The entire listing is to be repeated verbatim.

Records shown -
>>>>
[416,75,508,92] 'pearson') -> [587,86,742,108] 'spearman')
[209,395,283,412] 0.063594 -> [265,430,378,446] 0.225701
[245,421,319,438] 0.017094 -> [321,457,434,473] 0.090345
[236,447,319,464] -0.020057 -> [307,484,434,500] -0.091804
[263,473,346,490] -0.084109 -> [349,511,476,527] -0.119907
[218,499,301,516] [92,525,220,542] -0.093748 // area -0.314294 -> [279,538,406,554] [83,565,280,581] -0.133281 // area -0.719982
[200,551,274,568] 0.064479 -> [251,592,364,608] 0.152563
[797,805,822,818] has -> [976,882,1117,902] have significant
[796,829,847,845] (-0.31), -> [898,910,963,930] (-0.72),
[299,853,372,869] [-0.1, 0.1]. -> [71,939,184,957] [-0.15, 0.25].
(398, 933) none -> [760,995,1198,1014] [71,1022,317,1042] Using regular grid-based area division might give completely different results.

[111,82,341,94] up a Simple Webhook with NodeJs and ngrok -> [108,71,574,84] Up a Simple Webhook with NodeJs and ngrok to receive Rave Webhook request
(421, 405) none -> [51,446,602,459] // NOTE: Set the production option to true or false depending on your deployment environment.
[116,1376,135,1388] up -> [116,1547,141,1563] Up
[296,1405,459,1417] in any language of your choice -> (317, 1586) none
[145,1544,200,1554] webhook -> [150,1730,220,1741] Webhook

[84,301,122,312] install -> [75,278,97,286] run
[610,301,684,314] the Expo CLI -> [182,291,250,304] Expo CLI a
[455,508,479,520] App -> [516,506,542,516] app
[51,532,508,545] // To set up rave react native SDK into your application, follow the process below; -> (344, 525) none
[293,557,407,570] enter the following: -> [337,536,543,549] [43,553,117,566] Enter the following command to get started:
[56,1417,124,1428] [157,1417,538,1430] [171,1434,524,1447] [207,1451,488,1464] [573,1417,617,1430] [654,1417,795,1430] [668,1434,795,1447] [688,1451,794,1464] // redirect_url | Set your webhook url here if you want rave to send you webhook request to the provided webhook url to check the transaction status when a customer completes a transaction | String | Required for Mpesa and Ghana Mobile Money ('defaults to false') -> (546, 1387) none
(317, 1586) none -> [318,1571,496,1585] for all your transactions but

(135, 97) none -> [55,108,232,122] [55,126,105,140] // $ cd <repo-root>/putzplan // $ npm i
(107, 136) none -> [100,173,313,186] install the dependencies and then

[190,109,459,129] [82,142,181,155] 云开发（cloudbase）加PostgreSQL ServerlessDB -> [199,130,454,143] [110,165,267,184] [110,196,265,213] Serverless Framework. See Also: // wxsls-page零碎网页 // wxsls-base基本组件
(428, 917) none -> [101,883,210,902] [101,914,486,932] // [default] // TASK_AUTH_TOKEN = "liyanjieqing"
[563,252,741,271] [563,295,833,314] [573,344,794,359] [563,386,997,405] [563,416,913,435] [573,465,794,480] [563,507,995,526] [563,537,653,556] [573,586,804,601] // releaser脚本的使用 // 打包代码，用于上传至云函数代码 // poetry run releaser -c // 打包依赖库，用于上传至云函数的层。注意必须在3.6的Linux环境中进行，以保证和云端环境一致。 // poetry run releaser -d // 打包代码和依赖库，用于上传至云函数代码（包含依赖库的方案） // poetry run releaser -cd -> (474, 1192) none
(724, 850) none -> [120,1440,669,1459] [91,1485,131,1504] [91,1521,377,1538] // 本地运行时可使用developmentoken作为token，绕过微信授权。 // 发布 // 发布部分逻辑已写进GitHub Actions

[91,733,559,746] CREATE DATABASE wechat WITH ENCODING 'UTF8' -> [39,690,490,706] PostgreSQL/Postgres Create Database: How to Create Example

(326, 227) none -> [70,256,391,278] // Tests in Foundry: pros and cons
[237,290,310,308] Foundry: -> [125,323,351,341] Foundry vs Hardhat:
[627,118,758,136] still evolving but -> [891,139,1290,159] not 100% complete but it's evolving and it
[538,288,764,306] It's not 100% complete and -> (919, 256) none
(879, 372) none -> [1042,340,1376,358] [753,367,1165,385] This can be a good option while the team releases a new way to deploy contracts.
<<<<
Task output -
[416,75,508,92] 'pearson') -> [587,86,742,108] 'spearman')
[209,395,283,412] 0.063594 -> [265,430,378,446] 0.225701
[245,421,319,438] 0.017094 -> [321,457,434,473] 0.090345
[236,447,319,464] -0.020057 -> [307,484,434,500] -0.091804
[263,473,346,490] -0.084109 -> [349,511,476,527] -0.119907
[218,499,301,516] [92,525,220,542] -0.093748 // area -0.314294 -> [279,538,406,554] [83,565,280,581] -0.133281 // area -0.719982
[200,551,274,568] 0.064479 -> [251,592,364,608] 0.152563
[797,805,822,818] has -> [976,882,1117,902] have significant
[796,829,847,845] (-0.31), -> [898,910,963,930] (-0.72),
[299,853,372,869] [-0.1, 0.1]. -> [71,939,184,957] [-0.15, 0.25].
(398, 933) none -> [760,995,1198,1014] [71,1022,317,1042] Using regular grid-based area division might give completely different results.

[111,82,341,94] up a Simple Webhook with NodeJs and ngrok -> [108,71,574,84] Up a Simple Webhook with NodeJs and ngrok to receive Rave Webhook request
(421, 405) none -> [51,446,602,459] // NOTE: Set the production option to true or false depending on your deployment environment.
[116,1376,135,1388] up -> [116,1547,141,1563] Up
[296,1405,459,1417] in any language of your choice -> (317, 1586) none
[145,1544,200,1554] webhook -> [150,1730,220,1741] Webhook

[84,301,122,312] install -> [75,278,97,286] run
[610,301,684,314] the Expo CLI -> [182,291,250,304] Expo CLI a
[455,508,479,520] App -> [516,506,542,516] app
[51,532,508,545] // To set up rave react native SDK into your application, follow the process below; -> (344, 525) none
[293,557,407,570] enter the following: -> [337,536,543,549] [43,553,117,566] Enter the following command to get started:
[56,1417,124,1428] [157,1417,538,1430] [171,1434,524,1447] [207,1451,488,1464] [573,1417,617,1430] [654,1417,795,1430] [668,1434,795,1447] [688,1451,794,1464] // redirect_url | Set your webhook url here if you want rave to send you webhook request to the provided webhook url to check the transaction status when a customer completes a transaction | String | Required for Mpesa and Ghana Mobile Money ('defaults to false') -> (546, 1387) none
(317, 1586) none -> [318,1571,496,1585] for all your transactions but

(135, 97) none -> [55,108,232,122] [55,126,105,140] // $ cd <repo-root>/putzplan // $ npm i
(107, 136) none -> [100,173,313,186] install the dependencies and then

[190,109,459,129] [82,142,181,155] 云开发（cloudbase）加PostgreSQL ServerlessDB -> [199,130,454,143] [110,165,267,184] [110,196,265,213] Serverless Framework. See Also: // wxsls-page零碎网页 // wxsls-base基本组件
(428, 917) none -> [101,883,210,902] [101,914,486,932] // [default] // TASK_AUTH_TOKEN = "liyanjieqing"
[563,252,741,271] [563,295,833,314] [573,344,794,359] [563,386,997,405] [563,416,913,435] [573,465,794,480] [563,507,995,526] [563,537,653,556] [573,586,804,601] // releaser脚本的使用 // 打包代码，用于上传至云函数代码 // poetry run releaser -c // 打包依赖库，用于上传至云函数的层。注意必须在3.6的Linux环境中进行，以保证和云端环境一致。 // poetry run releaser -d // 打包代码和依赖库，用于上传至云函数代码（包含依赖库的方案） // poetry run releaser -cd -> (474, 1192) none
(724, 850) none -> [120,1440,669,1459] [91,1485,131,1504] [91,1521,377,1538] // 本地运行时可使用developmentoken作为token，绕过微信授权。 // 发布 // 发布部分逻辑已写进GitHub Actions

[91,733,559,746] CREATE DATABASE wechat WITH ENCODING 'UTF8' -> [39,690,490,706] PostgreSQL/Postgres Create Database: How to Create Example

(326, 227) none -> [70,256,391,278] // Tests in Foundry: pros and cons
[237,290,310,308] Foundry: -> [125,323,351,341] Foundry vs Hardhat:
[627,118,758,136] still evolving but -> [891,139,1290,159] not 100% complete but it's evolving and it
[538,288,764,306] It's not 100% complete and -> (919, 256) none
(879, 372) none -> [1042,340,1376,358] [753,367,1165,385] This can be a good option while the team releases a new way to deploy contracts.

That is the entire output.